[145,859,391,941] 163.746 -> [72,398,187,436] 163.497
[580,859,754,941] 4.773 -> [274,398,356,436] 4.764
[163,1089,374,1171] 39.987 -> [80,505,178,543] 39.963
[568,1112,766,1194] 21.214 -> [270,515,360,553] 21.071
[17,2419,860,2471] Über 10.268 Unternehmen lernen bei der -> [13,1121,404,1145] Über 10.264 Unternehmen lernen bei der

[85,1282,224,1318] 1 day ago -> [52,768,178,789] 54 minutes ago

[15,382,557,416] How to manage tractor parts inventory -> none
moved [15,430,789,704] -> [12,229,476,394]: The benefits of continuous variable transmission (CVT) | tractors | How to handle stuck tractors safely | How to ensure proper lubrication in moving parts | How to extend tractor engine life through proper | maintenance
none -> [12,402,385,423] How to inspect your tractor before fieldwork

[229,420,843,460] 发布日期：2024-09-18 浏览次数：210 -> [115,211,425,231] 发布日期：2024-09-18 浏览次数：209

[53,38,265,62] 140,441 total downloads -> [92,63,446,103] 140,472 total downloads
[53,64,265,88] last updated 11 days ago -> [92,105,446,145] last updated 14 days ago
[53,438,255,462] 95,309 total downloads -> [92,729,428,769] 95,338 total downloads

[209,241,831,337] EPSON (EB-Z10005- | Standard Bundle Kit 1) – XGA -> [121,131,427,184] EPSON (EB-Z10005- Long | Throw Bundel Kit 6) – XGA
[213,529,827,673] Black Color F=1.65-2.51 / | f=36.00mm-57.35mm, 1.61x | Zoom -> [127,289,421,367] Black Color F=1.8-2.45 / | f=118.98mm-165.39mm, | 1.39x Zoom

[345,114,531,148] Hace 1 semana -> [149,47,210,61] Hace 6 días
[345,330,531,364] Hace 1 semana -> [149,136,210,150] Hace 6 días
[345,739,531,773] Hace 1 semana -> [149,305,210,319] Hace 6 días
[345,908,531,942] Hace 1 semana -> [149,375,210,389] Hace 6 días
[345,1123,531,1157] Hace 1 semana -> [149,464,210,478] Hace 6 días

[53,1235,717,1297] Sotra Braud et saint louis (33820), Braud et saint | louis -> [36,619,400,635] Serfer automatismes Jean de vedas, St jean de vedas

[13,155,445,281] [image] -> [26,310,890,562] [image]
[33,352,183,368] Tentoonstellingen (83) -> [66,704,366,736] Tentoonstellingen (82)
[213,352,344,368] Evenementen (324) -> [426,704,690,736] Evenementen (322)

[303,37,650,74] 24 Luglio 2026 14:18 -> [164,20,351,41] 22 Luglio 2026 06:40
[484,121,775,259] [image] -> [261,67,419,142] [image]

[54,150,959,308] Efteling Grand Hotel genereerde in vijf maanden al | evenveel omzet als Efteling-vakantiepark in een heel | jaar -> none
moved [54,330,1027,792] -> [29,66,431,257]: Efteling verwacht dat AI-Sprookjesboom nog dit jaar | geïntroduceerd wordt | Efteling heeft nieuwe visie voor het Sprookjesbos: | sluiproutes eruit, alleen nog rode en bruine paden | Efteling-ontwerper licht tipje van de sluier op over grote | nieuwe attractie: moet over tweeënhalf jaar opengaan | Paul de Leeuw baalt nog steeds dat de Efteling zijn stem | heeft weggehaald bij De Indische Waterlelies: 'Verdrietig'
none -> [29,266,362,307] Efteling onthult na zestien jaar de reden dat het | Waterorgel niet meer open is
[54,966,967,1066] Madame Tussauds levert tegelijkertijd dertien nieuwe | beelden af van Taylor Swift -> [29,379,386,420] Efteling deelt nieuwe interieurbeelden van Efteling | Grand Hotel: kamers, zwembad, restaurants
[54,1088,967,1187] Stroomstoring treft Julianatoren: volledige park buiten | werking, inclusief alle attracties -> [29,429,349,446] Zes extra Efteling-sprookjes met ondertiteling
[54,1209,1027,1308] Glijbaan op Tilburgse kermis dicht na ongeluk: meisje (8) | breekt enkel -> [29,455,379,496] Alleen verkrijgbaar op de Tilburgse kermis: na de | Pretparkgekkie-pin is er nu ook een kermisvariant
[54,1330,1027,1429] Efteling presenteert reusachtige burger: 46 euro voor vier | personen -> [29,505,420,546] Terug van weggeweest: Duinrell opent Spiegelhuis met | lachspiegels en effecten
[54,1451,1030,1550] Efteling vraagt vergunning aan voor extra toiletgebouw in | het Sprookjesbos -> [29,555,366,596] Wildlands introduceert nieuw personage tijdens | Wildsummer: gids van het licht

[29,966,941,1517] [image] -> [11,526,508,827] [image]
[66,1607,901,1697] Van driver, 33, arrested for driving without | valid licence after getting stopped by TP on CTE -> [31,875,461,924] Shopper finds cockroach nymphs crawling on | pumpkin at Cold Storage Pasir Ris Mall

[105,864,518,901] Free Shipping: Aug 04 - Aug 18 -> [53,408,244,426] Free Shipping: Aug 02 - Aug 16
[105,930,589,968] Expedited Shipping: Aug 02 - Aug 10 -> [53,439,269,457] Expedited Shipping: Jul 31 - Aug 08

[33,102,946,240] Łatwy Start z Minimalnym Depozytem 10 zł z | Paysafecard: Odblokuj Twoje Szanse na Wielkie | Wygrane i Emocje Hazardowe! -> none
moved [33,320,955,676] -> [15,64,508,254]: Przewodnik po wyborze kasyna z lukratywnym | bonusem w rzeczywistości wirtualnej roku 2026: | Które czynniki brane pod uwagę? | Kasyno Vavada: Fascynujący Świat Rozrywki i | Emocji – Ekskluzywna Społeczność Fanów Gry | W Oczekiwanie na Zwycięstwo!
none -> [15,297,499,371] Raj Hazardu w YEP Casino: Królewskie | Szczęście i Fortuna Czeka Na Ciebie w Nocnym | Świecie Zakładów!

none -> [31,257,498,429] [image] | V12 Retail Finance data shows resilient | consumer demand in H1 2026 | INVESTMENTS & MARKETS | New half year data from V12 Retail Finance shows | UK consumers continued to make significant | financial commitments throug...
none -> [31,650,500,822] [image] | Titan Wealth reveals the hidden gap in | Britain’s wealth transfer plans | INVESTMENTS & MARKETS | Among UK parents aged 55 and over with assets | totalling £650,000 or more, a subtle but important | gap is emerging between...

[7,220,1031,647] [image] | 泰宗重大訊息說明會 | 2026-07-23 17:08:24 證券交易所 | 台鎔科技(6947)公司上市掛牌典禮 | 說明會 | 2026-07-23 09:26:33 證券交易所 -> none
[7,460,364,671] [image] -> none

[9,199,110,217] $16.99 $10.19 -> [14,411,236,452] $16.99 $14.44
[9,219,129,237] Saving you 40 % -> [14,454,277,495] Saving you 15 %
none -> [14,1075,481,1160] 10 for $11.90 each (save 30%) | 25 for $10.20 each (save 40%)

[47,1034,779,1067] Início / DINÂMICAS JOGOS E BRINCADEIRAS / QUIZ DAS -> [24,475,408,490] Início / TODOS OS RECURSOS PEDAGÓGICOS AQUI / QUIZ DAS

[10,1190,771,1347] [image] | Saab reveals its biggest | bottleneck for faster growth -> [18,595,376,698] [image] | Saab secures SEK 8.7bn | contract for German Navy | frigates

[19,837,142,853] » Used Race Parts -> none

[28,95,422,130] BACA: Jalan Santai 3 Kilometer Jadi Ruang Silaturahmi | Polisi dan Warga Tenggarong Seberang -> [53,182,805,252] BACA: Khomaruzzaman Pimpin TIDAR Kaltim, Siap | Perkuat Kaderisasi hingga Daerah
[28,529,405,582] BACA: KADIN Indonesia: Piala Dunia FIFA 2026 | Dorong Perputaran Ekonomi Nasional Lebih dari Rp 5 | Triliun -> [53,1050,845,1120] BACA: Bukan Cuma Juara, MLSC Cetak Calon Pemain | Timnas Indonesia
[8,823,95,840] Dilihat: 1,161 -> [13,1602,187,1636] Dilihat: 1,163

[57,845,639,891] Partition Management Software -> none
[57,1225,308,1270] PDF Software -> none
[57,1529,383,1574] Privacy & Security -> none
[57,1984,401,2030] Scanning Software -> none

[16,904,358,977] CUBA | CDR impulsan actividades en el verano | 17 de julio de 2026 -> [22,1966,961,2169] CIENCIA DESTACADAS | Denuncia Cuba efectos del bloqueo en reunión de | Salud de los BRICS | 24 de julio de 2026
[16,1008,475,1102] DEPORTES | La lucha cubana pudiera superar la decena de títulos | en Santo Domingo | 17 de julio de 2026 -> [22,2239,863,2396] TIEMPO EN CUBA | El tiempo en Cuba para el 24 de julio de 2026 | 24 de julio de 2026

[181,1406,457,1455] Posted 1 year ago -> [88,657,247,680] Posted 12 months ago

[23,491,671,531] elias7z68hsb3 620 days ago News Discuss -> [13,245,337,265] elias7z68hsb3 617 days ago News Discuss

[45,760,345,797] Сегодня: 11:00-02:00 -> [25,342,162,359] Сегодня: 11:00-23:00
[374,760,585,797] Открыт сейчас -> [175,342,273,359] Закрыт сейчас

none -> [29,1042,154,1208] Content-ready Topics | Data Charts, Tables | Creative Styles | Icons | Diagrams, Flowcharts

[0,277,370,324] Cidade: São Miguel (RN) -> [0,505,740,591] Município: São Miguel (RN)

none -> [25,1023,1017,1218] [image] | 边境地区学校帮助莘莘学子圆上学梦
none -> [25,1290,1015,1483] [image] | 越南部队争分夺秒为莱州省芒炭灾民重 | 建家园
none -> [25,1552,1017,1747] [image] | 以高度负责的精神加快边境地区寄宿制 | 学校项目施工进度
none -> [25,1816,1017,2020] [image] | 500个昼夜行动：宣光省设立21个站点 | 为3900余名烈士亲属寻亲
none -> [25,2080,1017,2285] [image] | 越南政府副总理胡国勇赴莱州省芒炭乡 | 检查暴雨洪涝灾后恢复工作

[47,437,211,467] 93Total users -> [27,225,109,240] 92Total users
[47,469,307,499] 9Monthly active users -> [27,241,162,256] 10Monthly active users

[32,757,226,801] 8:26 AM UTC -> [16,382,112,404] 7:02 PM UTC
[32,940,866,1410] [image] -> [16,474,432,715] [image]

◆ ◆ ◆ ◆

| Task requirements |
Everything in the material above from the line that has "[28,529,405,582] BACA: KADIN" through the line that has "[8,823,95,840] Dilihat: 1,161" must be duplicated exactly, with no other lines given.

| Answer |
[28,529,405,582] BACA: KADIN Indonesia: Piala Dunia FIFA 2026 | Dorong Perputaran Ekonomi Nasional Lebih dari Rp 5 | Triliun -> [53,1050,845,1120] BACA: Bukan Cuma Juara, MLSC Cetak Calon Pemain | Timnas Indonesia
[8,823,95,840] Dilihat: 1,161 -> [13,1602,187,1636] Dilihat: 1,163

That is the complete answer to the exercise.